EXCERPTED DATA START

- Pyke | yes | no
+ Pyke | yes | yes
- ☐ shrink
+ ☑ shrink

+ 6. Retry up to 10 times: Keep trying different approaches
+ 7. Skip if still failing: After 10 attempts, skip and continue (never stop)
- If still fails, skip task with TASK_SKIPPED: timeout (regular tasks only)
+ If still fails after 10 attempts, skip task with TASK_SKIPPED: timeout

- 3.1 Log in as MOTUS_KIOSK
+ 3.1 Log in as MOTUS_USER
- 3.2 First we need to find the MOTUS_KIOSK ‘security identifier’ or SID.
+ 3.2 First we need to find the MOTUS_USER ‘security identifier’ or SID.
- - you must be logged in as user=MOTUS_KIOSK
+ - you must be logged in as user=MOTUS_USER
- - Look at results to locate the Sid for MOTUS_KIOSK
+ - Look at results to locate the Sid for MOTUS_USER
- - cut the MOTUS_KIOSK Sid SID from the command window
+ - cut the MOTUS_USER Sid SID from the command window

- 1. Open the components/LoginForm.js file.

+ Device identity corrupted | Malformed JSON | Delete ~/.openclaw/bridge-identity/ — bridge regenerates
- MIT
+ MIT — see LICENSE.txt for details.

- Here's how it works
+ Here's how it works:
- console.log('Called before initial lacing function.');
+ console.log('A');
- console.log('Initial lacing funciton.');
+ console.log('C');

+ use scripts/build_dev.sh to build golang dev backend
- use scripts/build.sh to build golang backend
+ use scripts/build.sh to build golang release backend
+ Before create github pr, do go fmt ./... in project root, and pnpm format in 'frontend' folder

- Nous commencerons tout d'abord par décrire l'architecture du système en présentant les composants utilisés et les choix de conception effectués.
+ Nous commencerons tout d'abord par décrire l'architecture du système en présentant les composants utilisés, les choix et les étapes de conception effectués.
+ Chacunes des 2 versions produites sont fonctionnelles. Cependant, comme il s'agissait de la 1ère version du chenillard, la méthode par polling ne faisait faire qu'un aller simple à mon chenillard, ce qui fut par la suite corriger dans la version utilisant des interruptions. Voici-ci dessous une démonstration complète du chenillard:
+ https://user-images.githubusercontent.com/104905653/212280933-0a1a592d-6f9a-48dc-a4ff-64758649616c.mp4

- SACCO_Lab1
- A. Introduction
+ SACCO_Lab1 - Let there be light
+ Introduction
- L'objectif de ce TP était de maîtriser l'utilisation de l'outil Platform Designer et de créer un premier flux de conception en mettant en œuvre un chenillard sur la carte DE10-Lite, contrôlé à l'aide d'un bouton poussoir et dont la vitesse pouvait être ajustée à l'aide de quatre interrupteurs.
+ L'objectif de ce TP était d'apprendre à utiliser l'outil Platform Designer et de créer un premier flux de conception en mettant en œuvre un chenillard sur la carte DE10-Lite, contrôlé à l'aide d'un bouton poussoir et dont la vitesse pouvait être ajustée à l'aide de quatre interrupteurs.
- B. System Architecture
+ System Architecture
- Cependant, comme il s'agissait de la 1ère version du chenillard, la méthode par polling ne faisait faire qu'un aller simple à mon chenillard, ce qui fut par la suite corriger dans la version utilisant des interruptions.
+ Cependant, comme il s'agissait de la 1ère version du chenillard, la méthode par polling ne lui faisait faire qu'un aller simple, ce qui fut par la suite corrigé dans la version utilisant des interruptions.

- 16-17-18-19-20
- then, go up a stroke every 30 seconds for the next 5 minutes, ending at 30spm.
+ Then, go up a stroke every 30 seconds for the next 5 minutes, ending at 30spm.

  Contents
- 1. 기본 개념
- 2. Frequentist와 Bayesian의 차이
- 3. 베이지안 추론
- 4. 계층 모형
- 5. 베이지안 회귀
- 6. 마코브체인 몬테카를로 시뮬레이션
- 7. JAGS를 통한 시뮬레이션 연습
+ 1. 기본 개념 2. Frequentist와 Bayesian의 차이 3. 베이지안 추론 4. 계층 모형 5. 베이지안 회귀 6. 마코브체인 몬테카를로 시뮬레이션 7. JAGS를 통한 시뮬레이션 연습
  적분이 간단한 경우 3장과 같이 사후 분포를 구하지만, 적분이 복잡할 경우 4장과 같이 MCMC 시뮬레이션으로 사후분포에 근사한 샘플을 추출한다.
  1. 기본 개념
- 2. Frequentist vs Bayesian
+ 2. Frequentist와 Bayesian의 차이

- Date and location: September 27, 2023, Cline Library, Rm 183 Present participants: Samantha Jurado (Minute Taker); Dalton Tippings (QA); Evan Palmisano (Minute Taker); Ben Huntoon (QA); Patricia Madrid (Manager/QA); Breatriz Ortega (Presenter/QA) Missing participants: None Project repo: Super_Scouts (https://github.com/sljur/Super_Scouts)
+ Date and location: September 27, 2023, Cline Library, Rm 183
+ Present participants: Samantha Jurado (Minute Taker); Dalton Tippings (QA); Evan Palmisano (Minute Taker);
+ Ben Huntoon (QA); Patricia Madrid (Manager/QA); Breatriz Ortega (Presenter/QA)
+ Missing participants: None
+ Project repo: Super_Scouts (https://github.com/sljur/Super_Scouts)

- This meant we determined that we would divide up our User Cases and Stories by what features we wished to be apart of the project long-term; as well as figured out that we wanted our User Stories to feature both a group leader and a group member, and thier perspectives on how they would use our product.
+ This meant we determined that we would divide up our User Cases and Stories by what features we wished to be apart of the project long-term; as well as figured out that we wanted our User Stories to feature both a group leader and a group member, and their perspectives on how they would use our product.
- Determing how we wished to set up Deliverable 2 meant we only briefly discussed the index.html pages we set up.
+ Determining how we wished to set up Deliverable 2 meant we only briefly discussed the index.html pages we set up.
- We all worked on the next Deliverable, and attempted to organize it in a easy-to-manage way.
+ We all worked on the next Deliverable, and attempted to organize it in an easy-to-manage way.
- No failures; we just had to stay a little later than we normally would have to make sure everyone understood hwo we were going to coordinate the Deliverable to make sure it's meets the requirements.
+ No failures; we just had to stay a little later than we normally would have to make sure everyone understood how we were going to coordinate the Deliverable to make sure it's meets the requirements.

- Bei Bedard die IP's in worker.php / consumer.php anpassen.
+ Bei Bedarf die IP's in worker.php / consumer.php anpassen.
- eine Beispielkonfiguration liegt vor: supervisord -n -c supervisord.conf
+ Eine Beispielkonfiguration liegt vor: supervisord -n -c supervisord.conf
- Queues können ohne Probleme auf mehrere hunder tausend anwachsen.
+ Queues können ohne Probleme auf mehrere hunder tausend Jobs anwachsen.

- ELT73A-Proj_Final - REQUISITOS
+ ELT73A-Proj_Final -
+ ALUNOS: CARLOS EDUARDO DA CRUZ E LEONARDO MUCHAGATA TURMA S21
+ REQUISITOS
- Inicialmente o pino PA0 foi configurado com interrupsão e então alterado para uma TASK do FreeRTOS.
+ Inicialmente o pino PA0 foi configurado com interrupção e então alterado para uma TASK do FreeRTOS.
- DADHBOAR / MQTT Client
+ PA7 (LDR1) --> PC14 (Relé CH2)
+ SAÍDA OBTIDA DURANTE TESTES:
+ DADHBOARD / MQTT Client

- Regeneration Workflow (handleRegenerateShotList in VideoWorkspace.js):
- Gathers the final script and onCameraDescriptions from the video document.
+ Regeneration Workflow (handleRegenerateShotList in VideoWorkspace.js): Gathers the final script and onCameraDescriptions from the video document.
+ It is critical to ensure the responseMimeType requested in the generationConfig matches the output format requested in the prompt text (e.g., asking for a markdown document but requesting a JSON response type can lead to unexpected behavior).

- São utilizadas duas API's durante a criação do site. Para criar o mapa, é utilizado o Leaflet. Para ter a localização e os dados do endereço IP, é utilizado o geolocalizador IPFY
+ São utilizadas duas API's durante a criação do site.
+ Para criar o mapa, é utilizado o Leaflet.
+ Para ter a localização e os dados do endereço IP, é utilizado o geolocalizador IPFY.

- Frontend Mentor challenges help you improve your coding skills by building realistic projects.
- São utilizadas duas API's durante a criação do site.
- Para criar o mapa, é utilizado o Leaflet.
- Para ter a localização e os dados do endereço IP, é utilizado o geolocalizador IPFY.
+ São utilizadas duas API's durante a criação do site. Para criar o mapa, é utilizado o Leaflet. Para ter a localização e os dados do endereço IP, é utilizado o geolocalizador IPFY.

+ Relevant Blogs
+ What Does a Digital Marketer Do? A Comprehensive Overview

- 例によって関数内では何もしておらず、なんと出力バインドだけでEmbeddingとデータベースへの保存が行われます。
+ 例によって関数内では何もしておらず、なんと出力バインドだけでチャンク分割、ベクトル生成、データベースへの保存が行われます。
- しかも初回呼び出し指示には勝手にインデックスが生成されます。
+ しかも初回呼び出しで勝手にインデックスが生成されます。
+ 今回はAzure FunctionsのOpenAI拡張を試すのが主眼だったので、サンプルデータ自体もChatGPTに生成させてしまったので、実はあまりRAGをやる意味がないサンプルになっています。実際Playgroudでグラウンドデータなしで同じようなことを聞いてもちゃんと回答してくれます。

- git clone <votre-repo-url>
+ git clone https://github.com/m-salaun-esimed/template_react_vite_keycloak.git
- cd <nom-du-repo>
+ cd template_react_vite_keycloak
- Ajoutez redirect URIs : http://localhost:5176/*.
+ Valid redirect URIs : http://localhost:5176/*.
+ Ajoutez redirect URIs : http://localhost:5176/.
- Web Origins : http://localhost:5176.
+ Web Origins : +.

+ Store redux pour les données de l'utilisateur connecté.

EXCERPTED DATA END

* **ASSIGNED TASK**
Go through the lines above and count those that include "handleRegenerateShotList"; give the total and nothing more.

* **WRITTEN SOLUTION**
2